Машина тем временем добралась до ближайшей развязки, развернулась и поехала обратно – в центр.
Куда я еду? Зачем?
Надо позвонить Арите. Я вынул из кармана смартфон, но аппарат оказался мертв. Пока мы с Валерием выпивали и делились проблемами, батарейка села окончательно.
– У вас нет зарядки? – спросил я у водителя.
Тот бросил взгляд на мой телефон, покачал головой:
– У меня другая.
– Трубка села? Позвонить нужно? – оживился Валерий. – Возьми мой.
Я представил себе, как звоню Арите нетрезвый с чужого номера… и отказался. Я подумал, что она будет меньше волноваться, не дозвонившись до моего отключившегося телефона, чем если услышит меня, говорящего заплетающимся языком, едущего неведомо куда и звонящего с чужого номера. Вот такая пьяная логика.
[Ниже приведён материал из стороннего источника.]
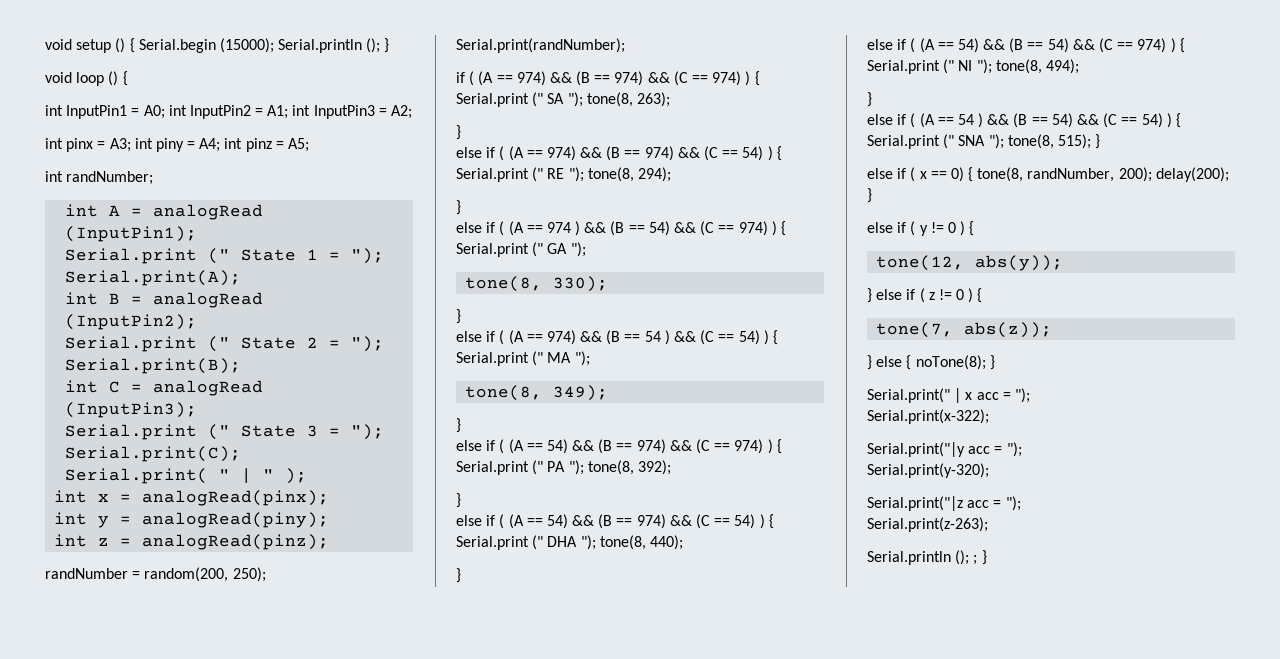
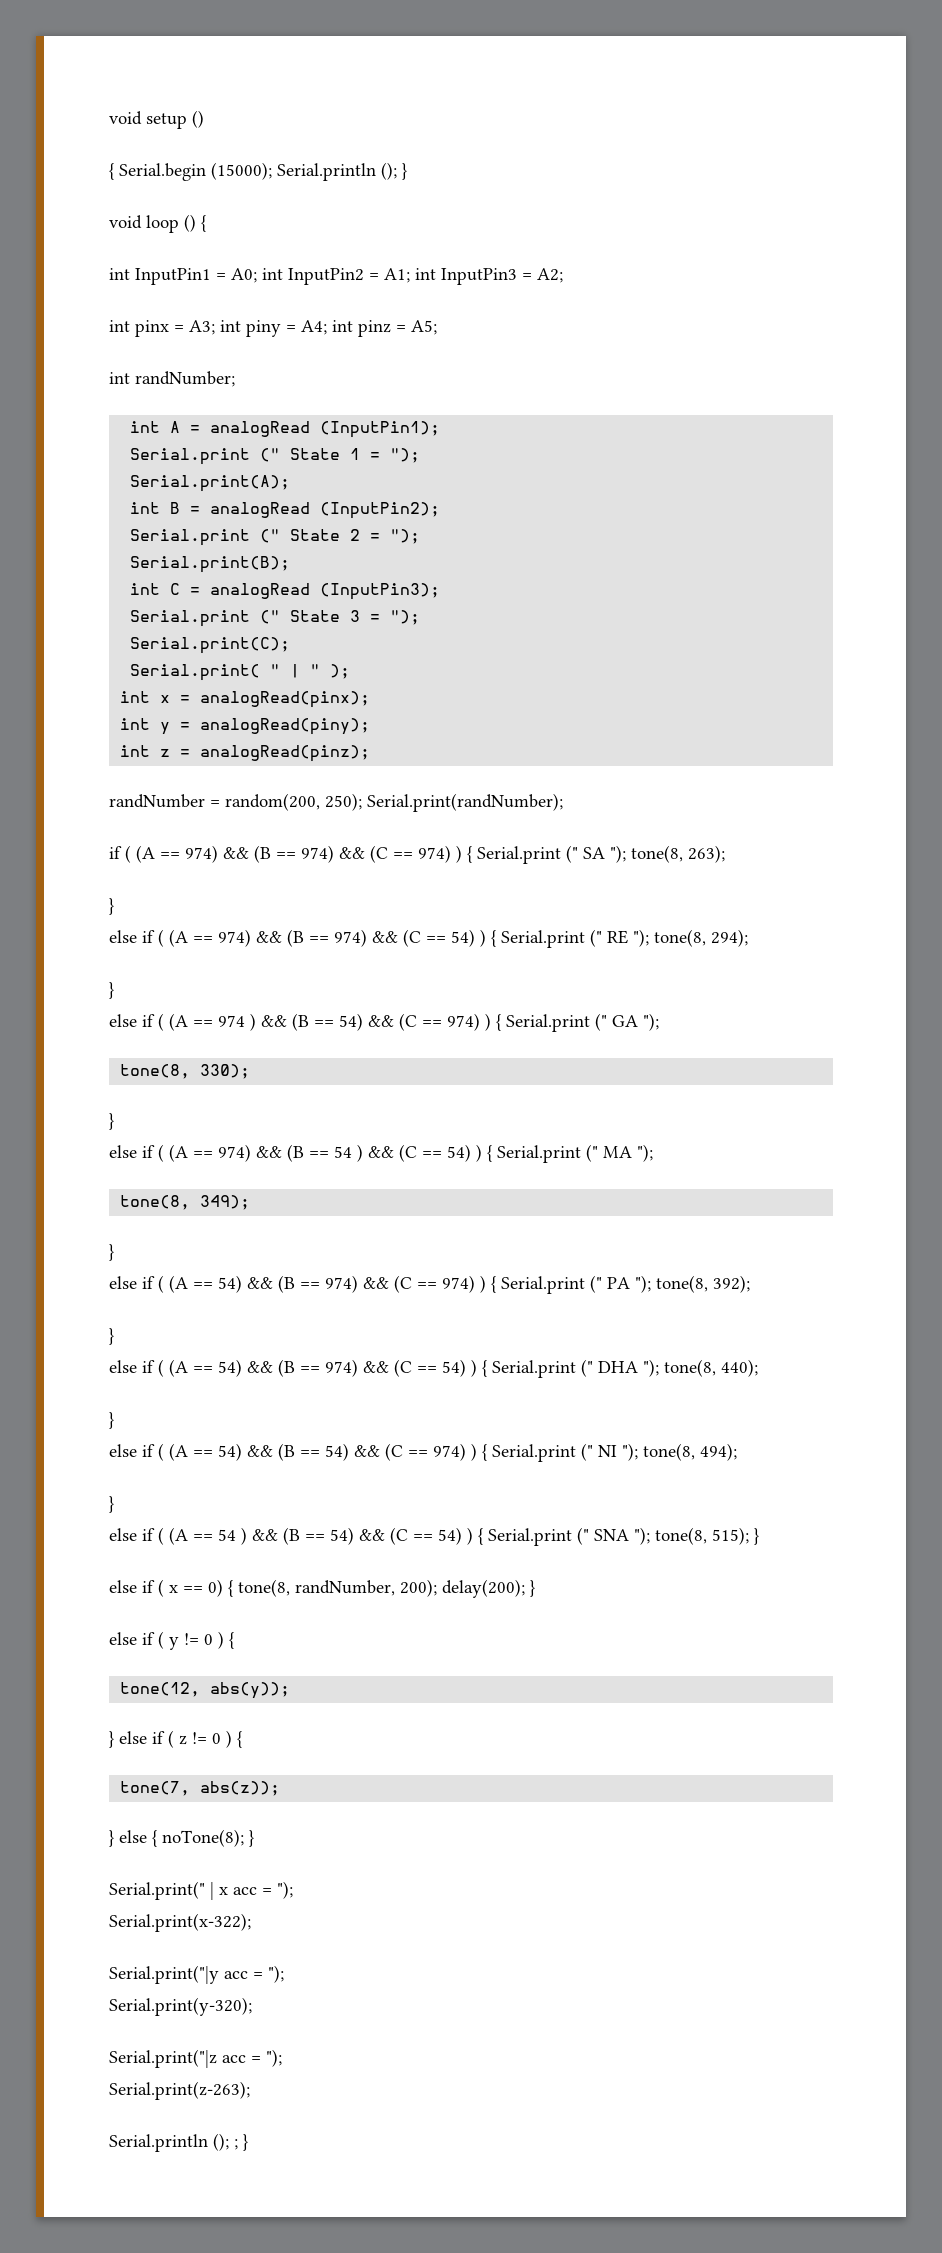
(126, 45) none -> (204, 119) //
Но другой в тот вечер у меня не было.
Таксист свернул в какой-то переулок и остановился под неоновой вывеской.
– Приехали, – сообщил Валерий и полез в бумажник, чтобы расплатиться с водителем.
Я тем временем выбрался из машины и глубоко вдохнул холодный вечерний воздух. В голове не прояснилось, напротив, возникло легкое кружение. Сзади хлопнула дверца, рыкнул мотор отъезжающего такси. Я обернулся и кивнул на неоновую вывеску со словом «кафе».
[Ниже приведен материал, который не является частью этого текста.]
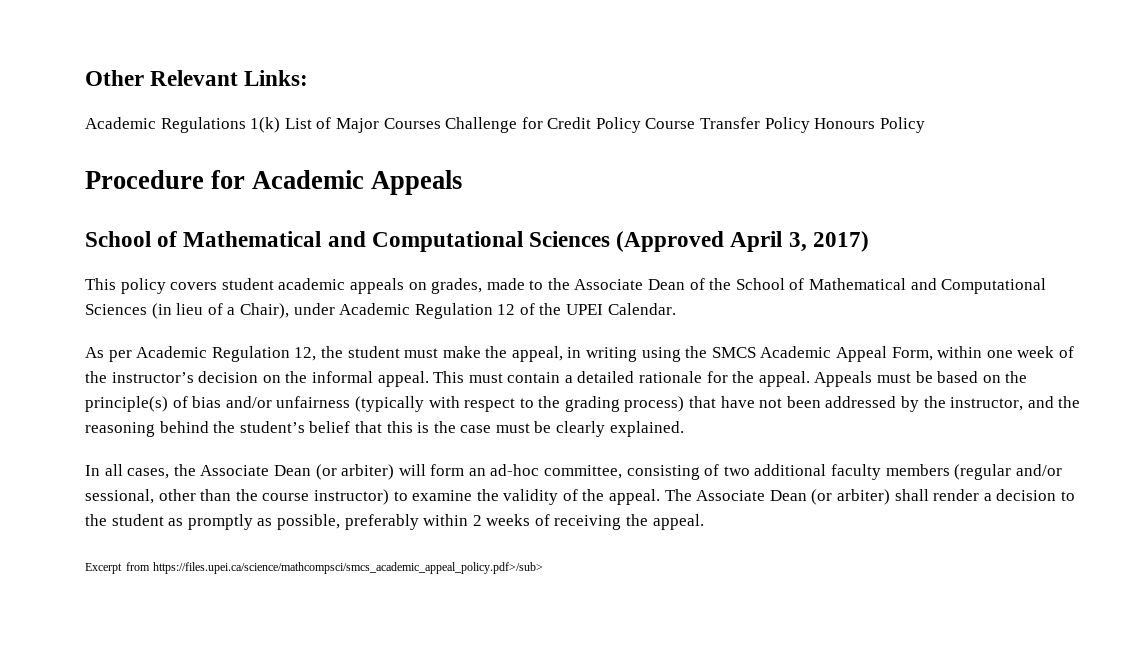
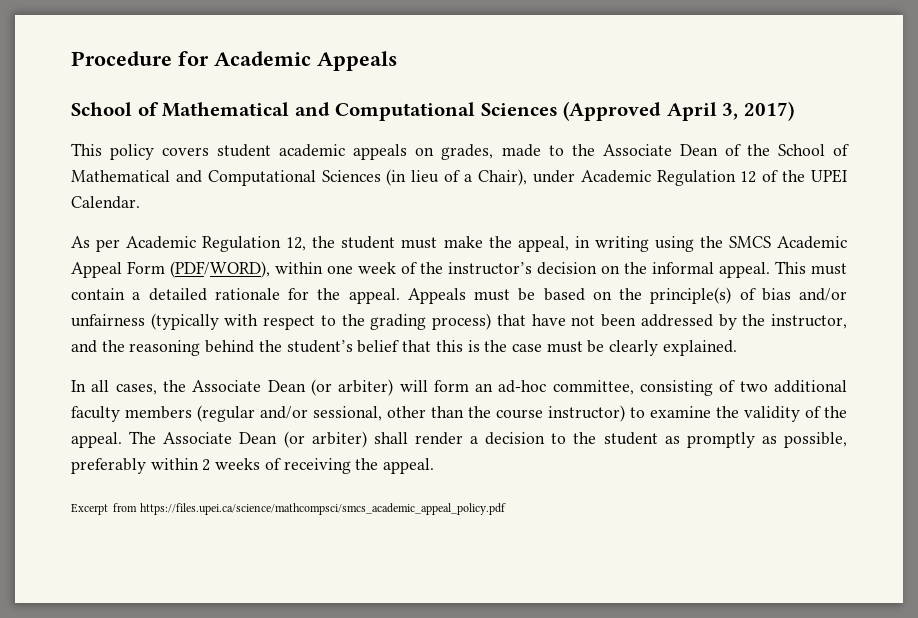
[85,70,309,86] [85,117,925,133] Other Relevant Links: // Academic Regulations 1(k) List of Major Courses Challenge for Credit Policy Course Transfer Policy Honours Policy // -> (71, 58) none
[891,347,933,361] Form, -> [127,261,270,278] Form (PDF/WORD),
[153,562,544,574] https://files.upei.ca/science/mathcompsci/smcs_academic_appeal_policy.pdf>/sub> -> [140,503,507,515] https://files.upei.ca/science/mathcompsci/smcs_academic_appeal_policy.pdf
– Well, show me the way, to the next whiskey bar[11], – предложил я Валерию.
– I show you the way, to the next little girl[12], – парировал он и, пройдя мимо вывески, свернул в арку во двор.
Над дверью, возле которой остановился Валерий, никаких вывесок не было. Обычная, ничем не примечательная металлическая дверь.
– Куда мы приехали? – спросил я, смутно подозревая, что знаю ответ.
Валерий обернулся и посмотрел на меня со своей неприятной ухмылочкой.
– Что, страшно? Оставь свои надежды, всяк сюда входящий.
Он диковато хихикнул и постучал.
Глава 3
Первое, что я увидел, войдя следом за Валерием в небольшой темный холл, была неуклюжая коробка металлоискателя, рядом с которой стоял охранник. В нью-йоркских ночных заведениях таких называют гориллами – и зря оскорбляют приматов. Гориллы все же имеют какой-то особый, природный шарм, они по-своему грациозны и даже изящны.
Человек, стоявший перед нами, был уродлив, огромен и до жути страшен. Он прямо-таки источал угрозу: длинные руки, бугрящиеся мышцами под тканью дорогого пиджака, тяжелая челюсть, исполосованная шрамами, тонкие губы, мясистый плоский нос, крохотные глазки, утонувшие под насупленными бровями, лоб шириной в два пальца и короткие черные волосы, больше напоминающие шерсть хищного зверя.
В целом «страж ворот» походил на антигероя из какого-то голливудского комикс-боевика. У этого человека не было второго дна, его нельзя было представить хорошим мужем или любящим отцом, он не мог в свободное от работы время выращивать лимоны на подоконнике или петь в церковном хоре. Он был – воплощенное зло. Мучитель. Истязатель. Убийца.
– Телефоны, ключи, – весомо и напористо поинтересовался охранник.
Валерий засуетился, его правая рука зашныряла по карманам, словно куница в поисках добычи.
– Все, что звенит, – низким вибрирующим голосом проговорил охранник. За его спиной в проеме арки, еле угадывающейся в полумраке, вспыхивали и гасли фиолетовые огни. Потом раздалась музыка, тихая, унылая, словно толкиеновские умертвия под холмами заиграли реквием на дудках из берцовых костей хоббитов.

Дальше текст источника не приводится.